BACKGROUND: Mortality prediction is crucial to select the optimal treatment in elderly cancer patients. Our objective was to identify cancer-related factors and Comprehensive Geriatric Assessment (CGA) findings associated with 1-year mortality in elderly inpatients and outpatients with cancer.
METHODS: We prospectively included patients aged ≥70 years who had solid or hematologic malignancies and in whom the CGA was performed by geriatricians in two French teaching hospitals. We identified independent predictors of 1-year mortality after study inclusion, using multivariate Cox models stratified on inpatient/outpatient status. We built three multivariate Cox models, since strong correlations linked activities of daily living (ADL), Eastern Cooperative Oncology Group Performance Status (ECOG-PS), and timed get-up-and-go test (GUG) results; and since physicians' preferences for these three assessments vary. A sensitivity analysis was performed using multiple imputation.
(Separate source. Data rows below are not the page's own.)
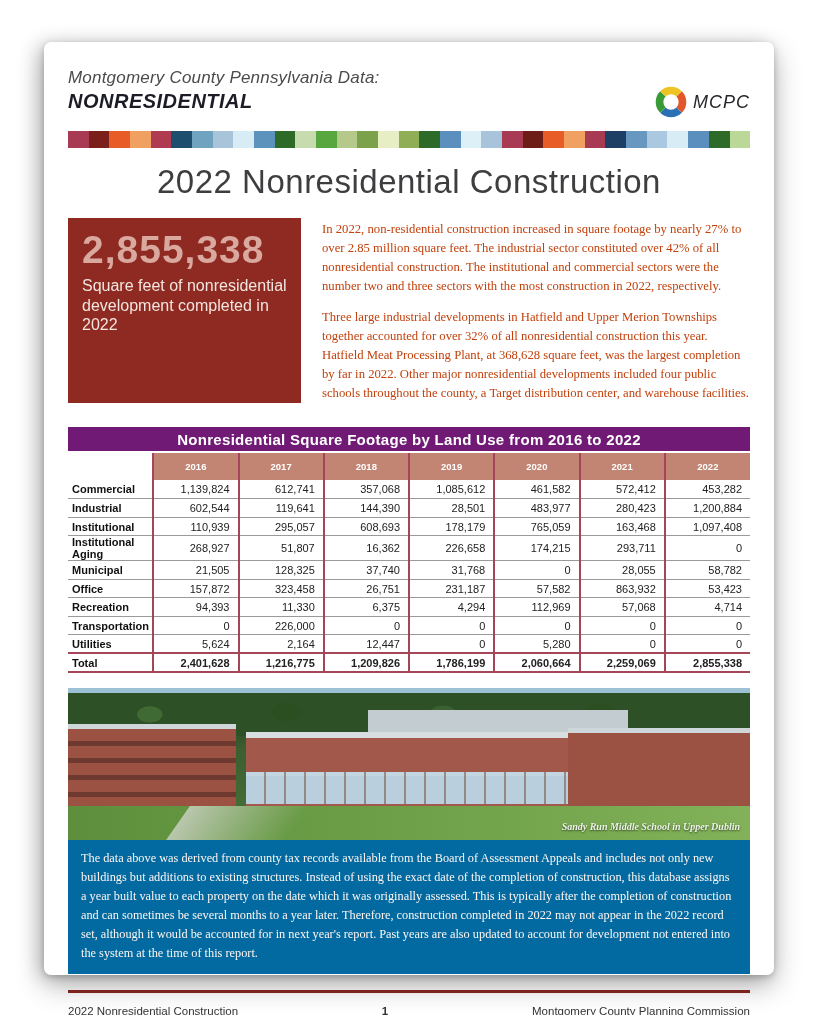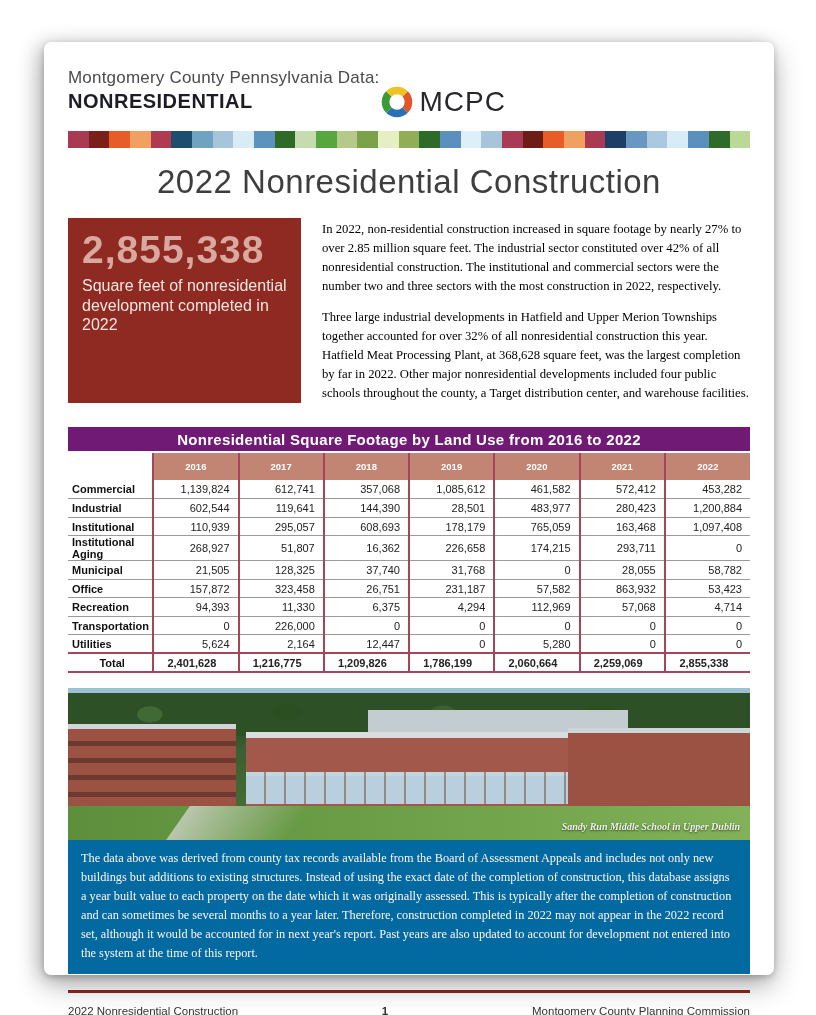--- a/index.html
+++ b/index.html
@@ -13,7 +13,7 @@
   }
 
   
-  .hdr { display:flex; justify-content:flex-start; align-items:flex-start; }
+  .hdr { display:flex; justify-content:space-between; align-items:flex-start;font-style:italic; }
   .eyebrow { font-size:17px; color:#4b4b4d; letter-spacing:.2px; }
   .doc-title { font-size:20px; font-weight:800; color:#1c1c26; letter-spacing:.5px; margin-top:2px; }
   .logo { display:flex; align-items:center; margin-top:16px; }

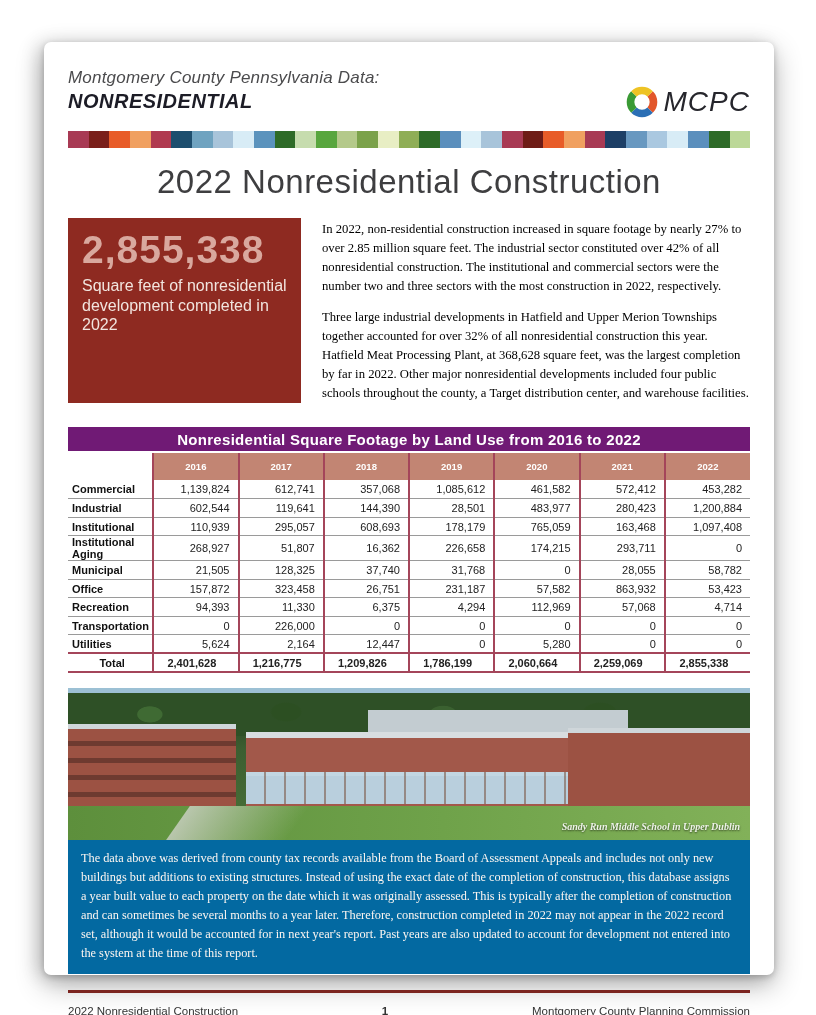--- a/index.html
+++ b/index.html
@@ -17,7 +17,7 @@
   .eyebrow { font-size:17px; color:#4b4b4d; letter-spacing:.2px; }
   .doc-title { font-size:20px; font-weight:800; color:#1c1c26; letter-spacing:.5px; margin-top:2px; }
   .logo { display:flex; align-items:center; margin-top:16px; }
-  .logo-text { font-size:28px; color:#26262c; letter-spacing:1px; font-weight:400; }
+  .logo-text { font-size:18px; color:#26262c; letter-spacing:1px; font-weight:400; }
 
   
   .stripe { display:flex; height:17px; margin-top:11px; }

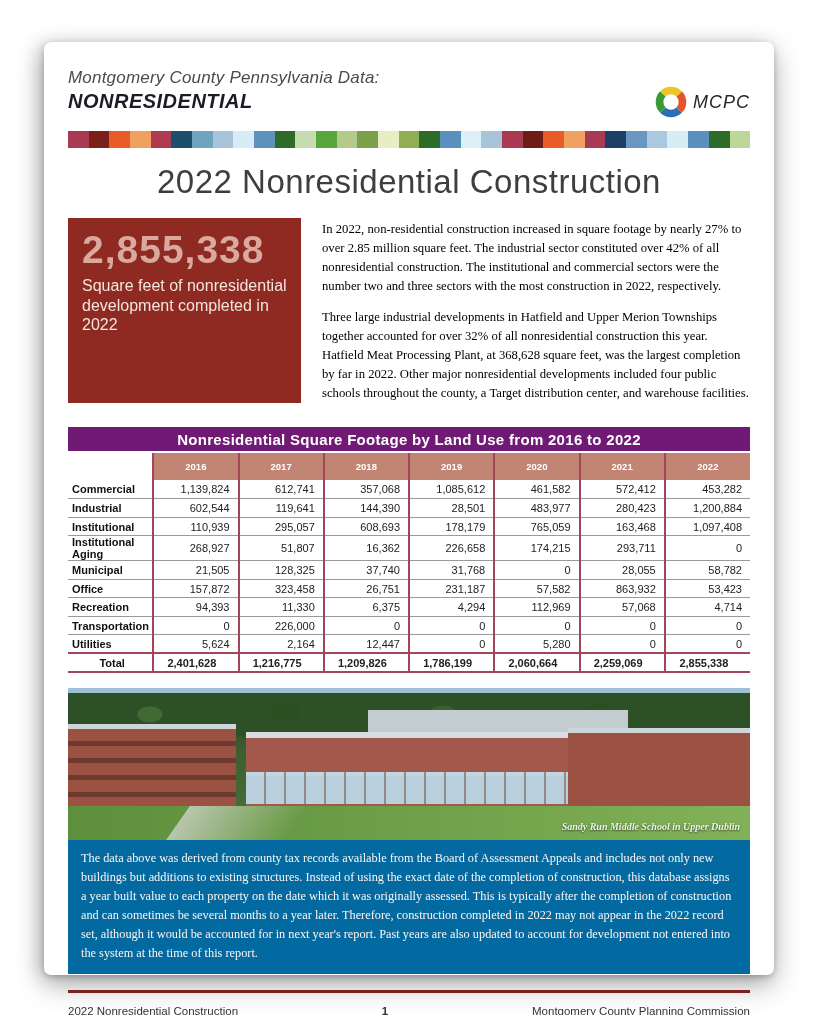--- a/index.html
+++ b/index.html
@@ -31,7 +31,7 @@
   .stat-box { width:233px; min-height:163px; background:#8e2a21; padding:10px 14px 12px 14px; flex:none; }
   .stat-number { font-size:39px; font-weight:700; color:#d9a89e; letter-spacing:1px; }
   .stat-caption { font-size:16px; color:#f2e5df; line-height:1.22; margin-top:4px; }
-  .intro-text { flex:1; font-family:"Liberation Serif", serif; font-size:12.7px; color:#000000; line-height:1.5; padding-top:2px; }
+  .intro-text { flex:1; font-family:"Liberation Serif", serif; font-size:12.7px; color:#c2410c; line-height:1.5; padding-top:2px; }
   .intro-text p + p { margin-top:12px; }
 
   

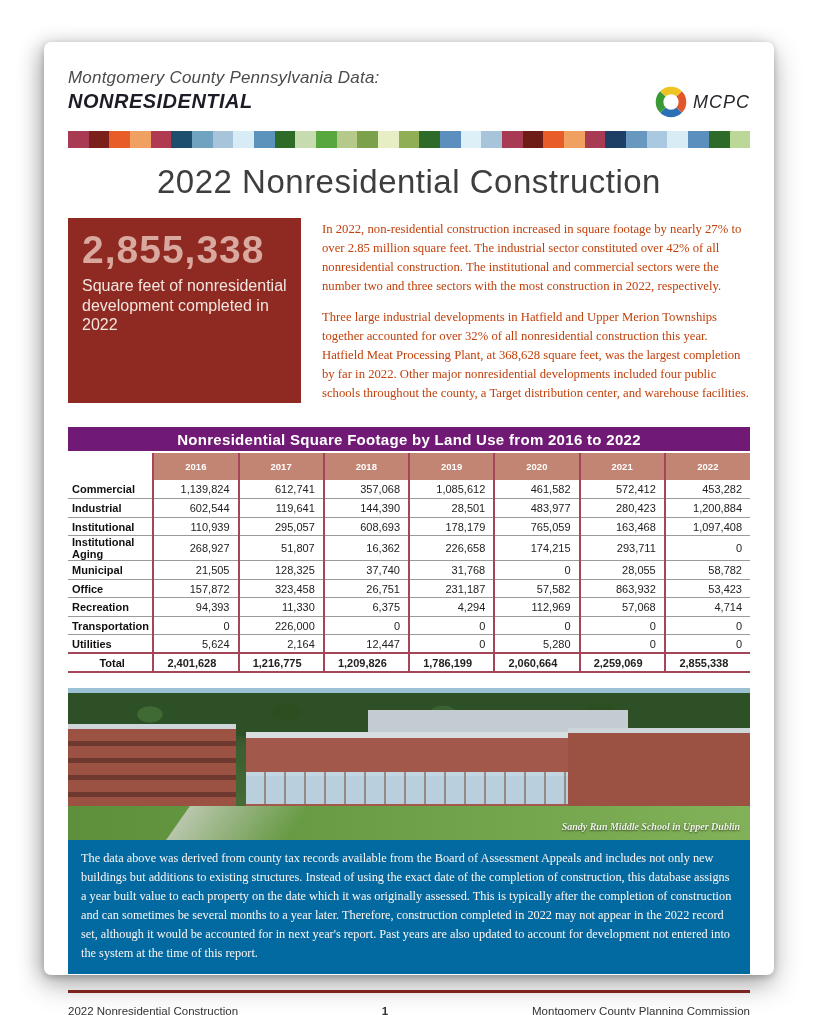--- a/index.html
+++ b/index.html
@@ -43,7 +43,7 @@
   .lu td { height:18.5px; font-size:11px; }
   .lu .label-cell { font-weight:700; color:#111; padding-left:4px; border-bottom:1px solid #9a9a9a; }
   .lu .num-cell { text-align:right; padding-right:8px; color:#222; border-left:2px solid #a4455a; border-bottom:1px solid #9a9a9a; }
-  .lu .total-row .label-cell, .lu .total-row .num-cell { font-weight:700; border-top:2px solid #a4455a; border-bottom:2.5px solid #a4455a;text-align:center; }
+  .lu .total-row .label-cell, .lu .total-row .num-cell { font-weight:700; border-top:2px solid #a4455a; border-bottom:2.5px solid #a4455a; }
 
   
   .photo { position:relative; margin-top:15px; height:152px; overflow:hidden;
RESULTS: Of the 993 patients (mean age, 80.2 years; 51.2% men), 58.2% were outpatients and 46% had metastatic disease. Colorectal cancer was the most common malignancy (21.4%). Mortality rates after 6 and 12 months were 30.1% and 41.2%, respectively. In all models, tumor site and metastatic status (p < .001), age >80 years (p < .05), higher number of severe comorbidities (p < .05), and malnutrition (p < .001) were associated with death independently from impaired ECOG-PS (p < .001), ADL (p < .001), and GUG (p < .001). The adverse effect of metastatic status differed significantly across tumor sites, being greatest for breast and prostate cancer (p < .001). Multiple imputation produced similar results.
CONCLUSION: The predictors of 1-year mortality identified in our study may help physicians select the optimal cancer-treatment strategy in elderly patients.